Бабушка положила в рот Татии свою высохшую грудь, и та ее торопливо сосала.
Во дворе залаяла собака.
Пустая корзина шваркнула об пол балкона, и в дверях появилась мама.
— Мама пришла! — радостно вскрикнул Заза и бросился к ней.
— Наконец-то! — сказала бабушка.
Девочка выплюнула изо рта пустую высохшую грудь и заплакала.
Мама отстранила Зазу и подхватила девочку на руки.
— Гогита! — рывком расстегивая на груди кофту, позвала она и скосила глаза в мою сторону.
Девочка припала к груди и положила на нее обе маленькие ручки.
— Не давай ребенку перегоревшее молоко, — напомнила бабушка маме, но девочка уже присосалась, как пиявка.
— Гогита! — повторила мама.
Я исподлобья покосился на мать и опять промолчал — я видел, что она сердится на меня.

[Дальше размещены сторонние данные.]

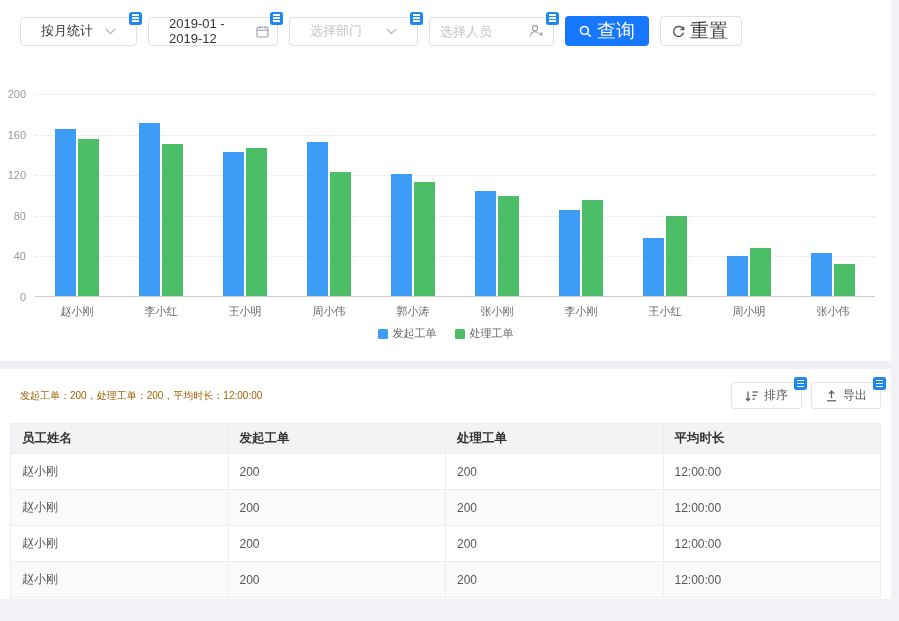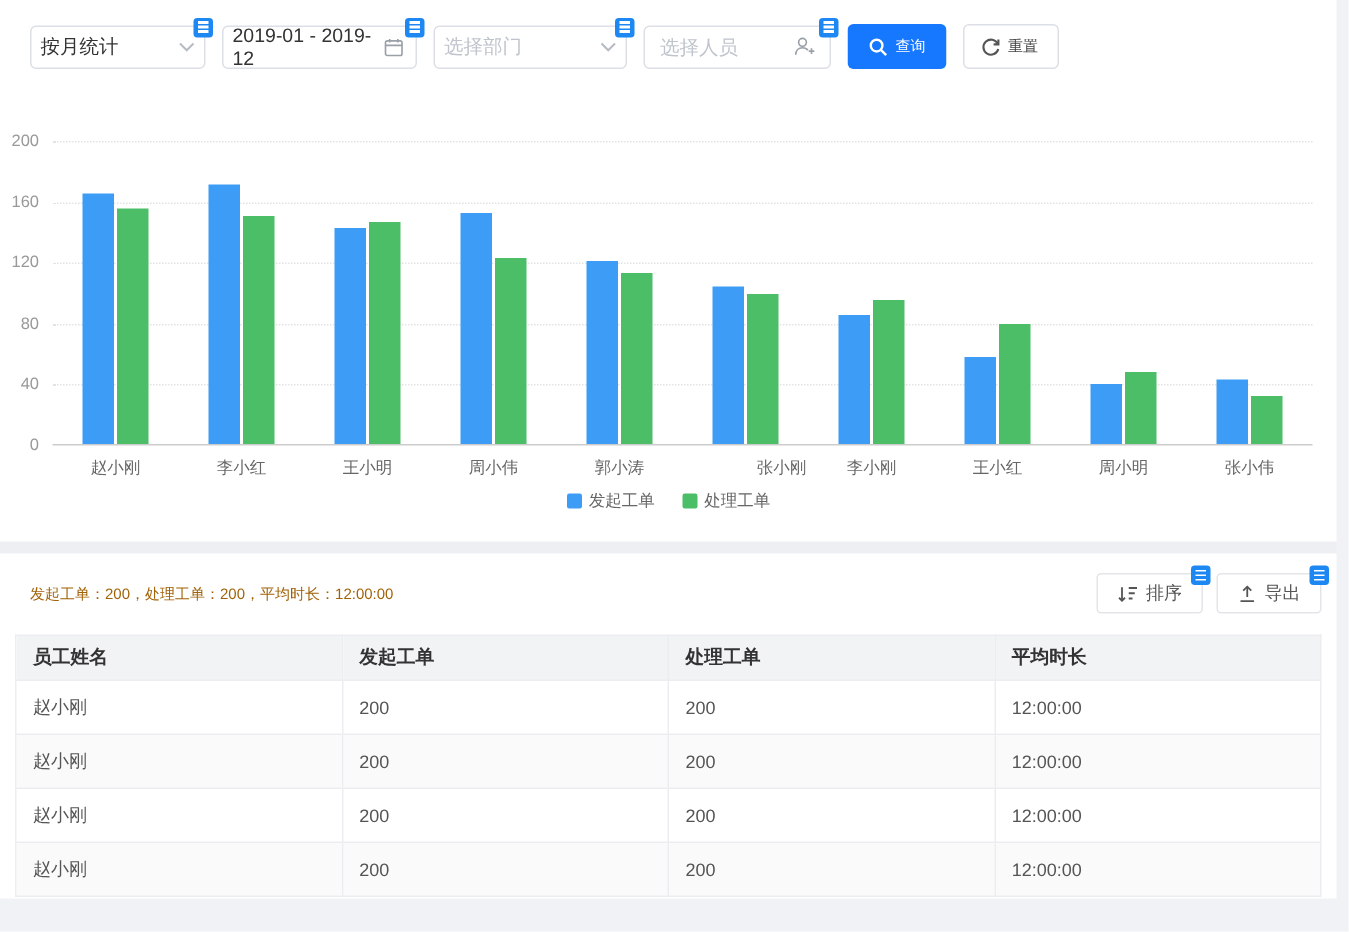"按月统计" .ctrl { padding: 0 6px -> 0 20px }
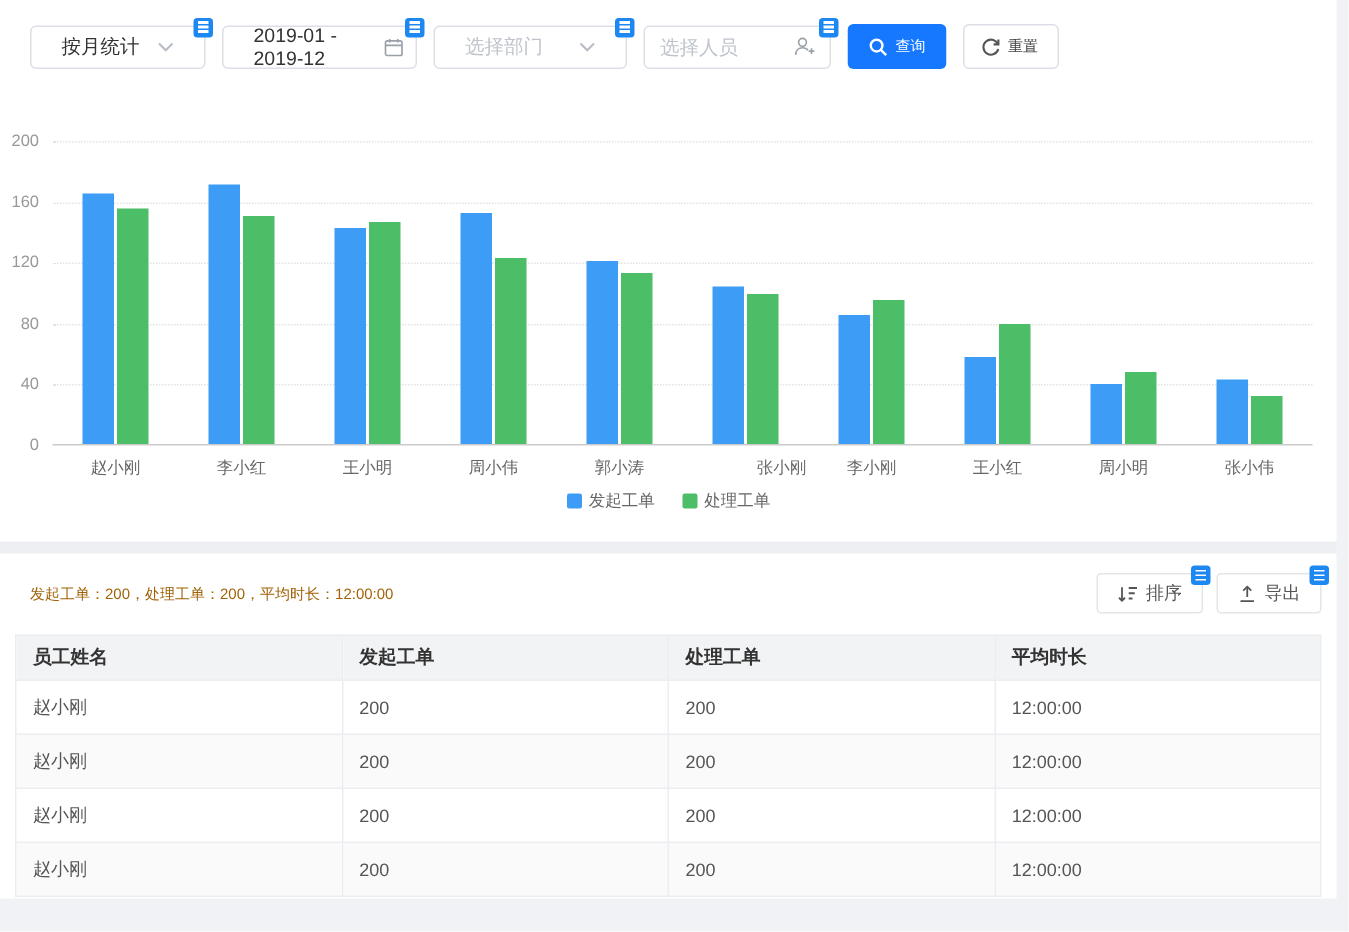"查询" .btn { font-size: 10px -> 19px }
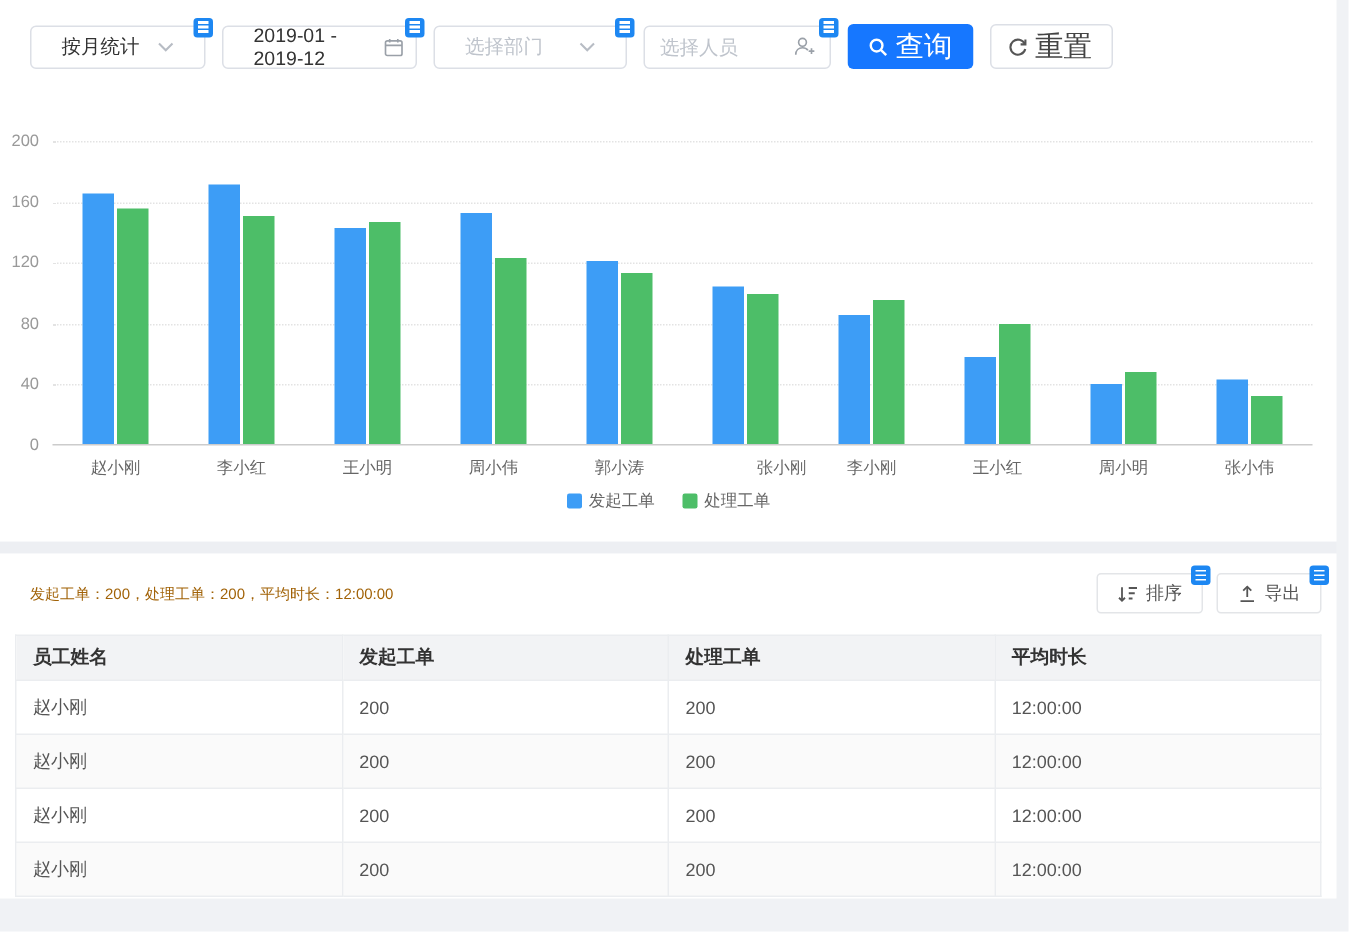"张小刚" div.xtick { left: 444px -> 420px }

— Гогита, чертов мальчишка!
Заза удивленно посмотрел на маму, потом на меня и опять на маму.
— Чего ты от него хочешь? — вступилась за меня бабушка. — Весь день ничего не ел мальчонка, дай хоть кусок проглотить спокойно.
— Ты что молчишь, язык, что ли, проглотил?
— Что тебе надо от меня? — вспыхнул я. — Что?
— Чтоб ты сквозь землю провалился, вот что мне надо! — Девочка не удержала грудь во рту и громко заплакала. — Совсем рехнулся!
— Чтоб его враги, чтоб его враги… — вторила бабушка, отводя от меня проклятия.
— Почему это я рехнулся? — с вызовом спросил я.
— Ты что Клементию Цетерадзе наговорил, а?.. Да как ты смел? Разве ты не знаешь, как со старшими разговаривать!
— Знаю!
— Как же ты посмел ругаться со старым человеком?
— Старым человеком! — машинально повторил я. Но тут мама с ребенком на руках решительно шагнула ко мне.